Start of PROVIDED MATERIAL
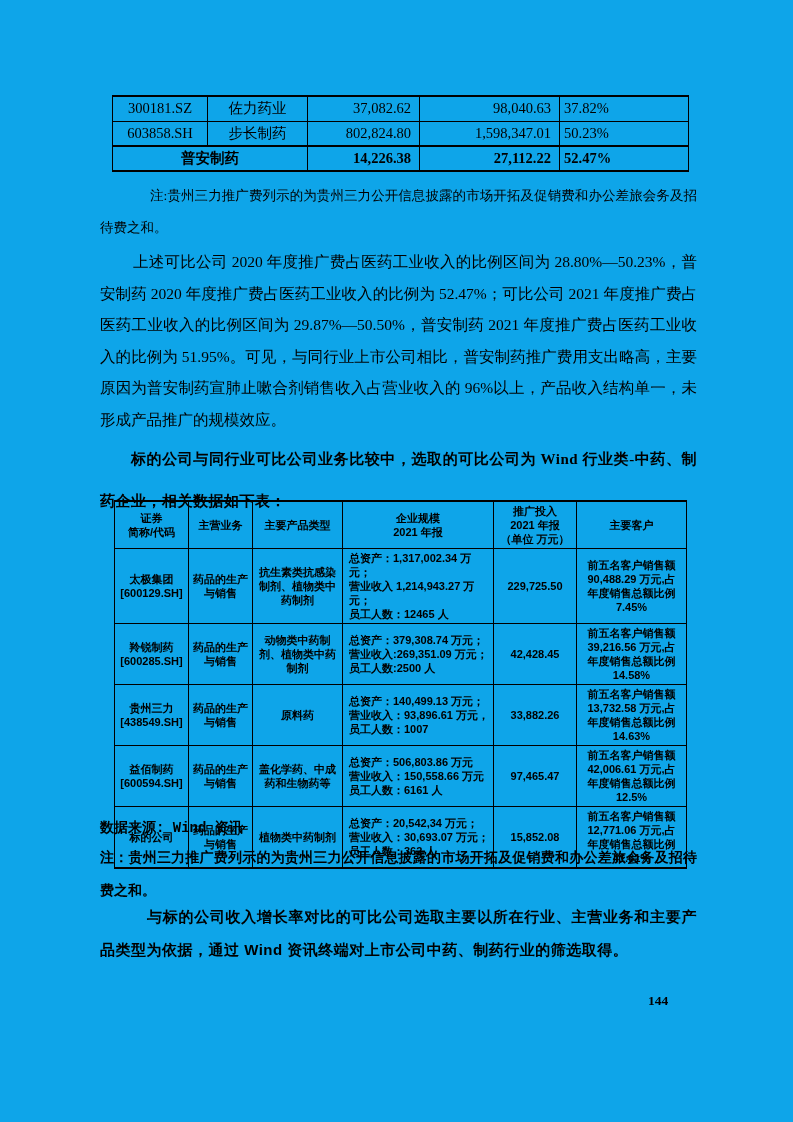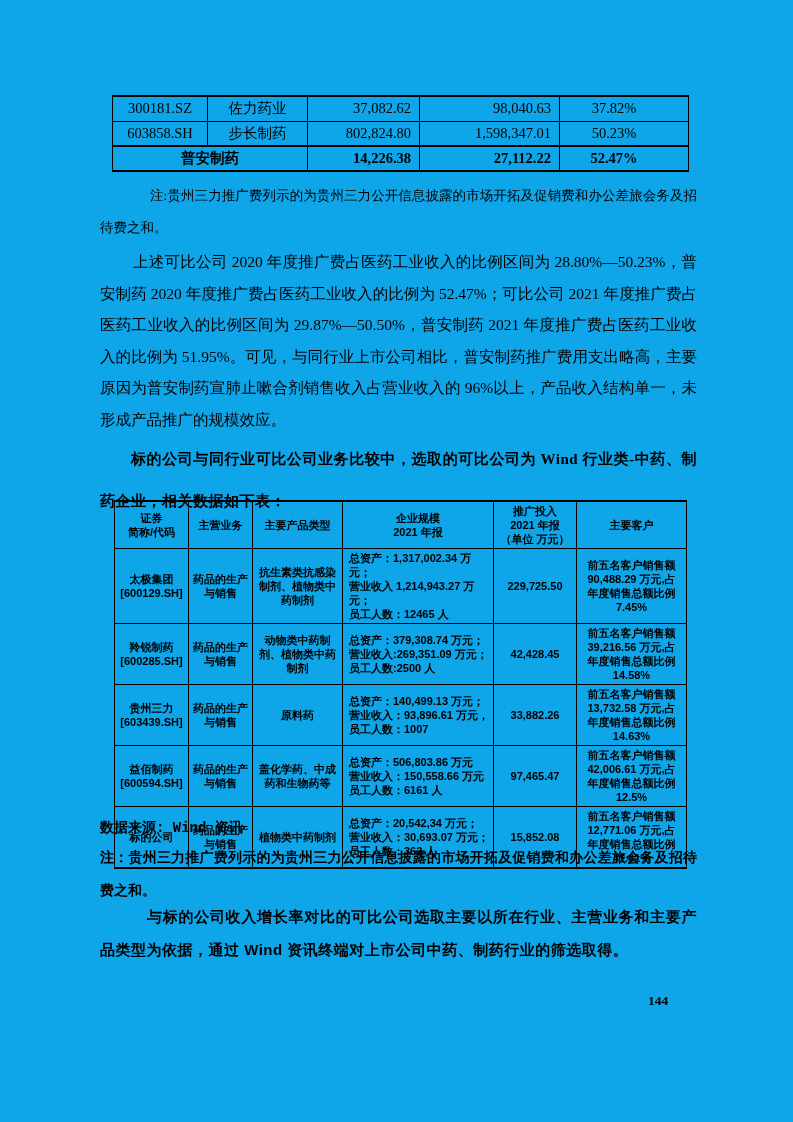--- a/index.html
+++ b/index.html
@@ -26,21 +26,21 @@
     border-bottom: 2.5px solid #000;
   }
   table.toptbl td {
     border: 1px solid #000;
     height: 25px;
     padding: 1px 4px;
     vertical-align: middle;
   }
   .toptbl .c-center { text-align: center; }
   .toptbl .c-num { text-align: right; padding-right: 8px; }
-  .toptbl .c-pct { text-align: center; padding-right: 24px; }
+  .toptbl .c-pct { text-align: left; padding-right: 24px; }
   .toptbl tr.sumrow td { font-weight: bold; border-top: 2px solid #000; }
 
   
   .note-top {
     font-size: 13.5px;
     line-height: 32px;
     text-indent: 50px;
     text-align: justify;
   }
   .body-para {
@@ -206,21 +206,21 @@
 营业收入:269,351.09 万元；
 员工人数:2500 人</td>
           <td>42,428.45</td>
           <td class="preline">前五名客户销售额
 39,216.56 万元,占
 年度销售总额比例
 14.58%</td>
         </tr>
         <tr>
           <td class="preline">贵州三力
-[603439.SH]</td>
+[438549.SH]</td>
           <td class="preline">药品的生产
 与销售</td>
           <td class="preline">原料药</td>
           <td class="preline cell-left">总资产：140,499.13 万元；
 营业收入：93,896.61 万元，
 员工人数：1007</td>
           <td>33,882.26</td>
           <td class="preline">前五名客户销售额
 13,732.58 万元,占
 年度销售总额比例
End of PROVIDED MATERIAL
## EXERCISE AIM
Copy every line from the records above that contains the string "padding".

## OUTPUT FOR THIS TASK
     padding: 1px 4px;
   .toptbl .c-num { text-align: right; padding-right: 8px; }
-  .toptbl .c-pct { text-align: center; padding-right: 24px; }
+  .toptbl .c-pct { text-align: left; padding-right: 24px; }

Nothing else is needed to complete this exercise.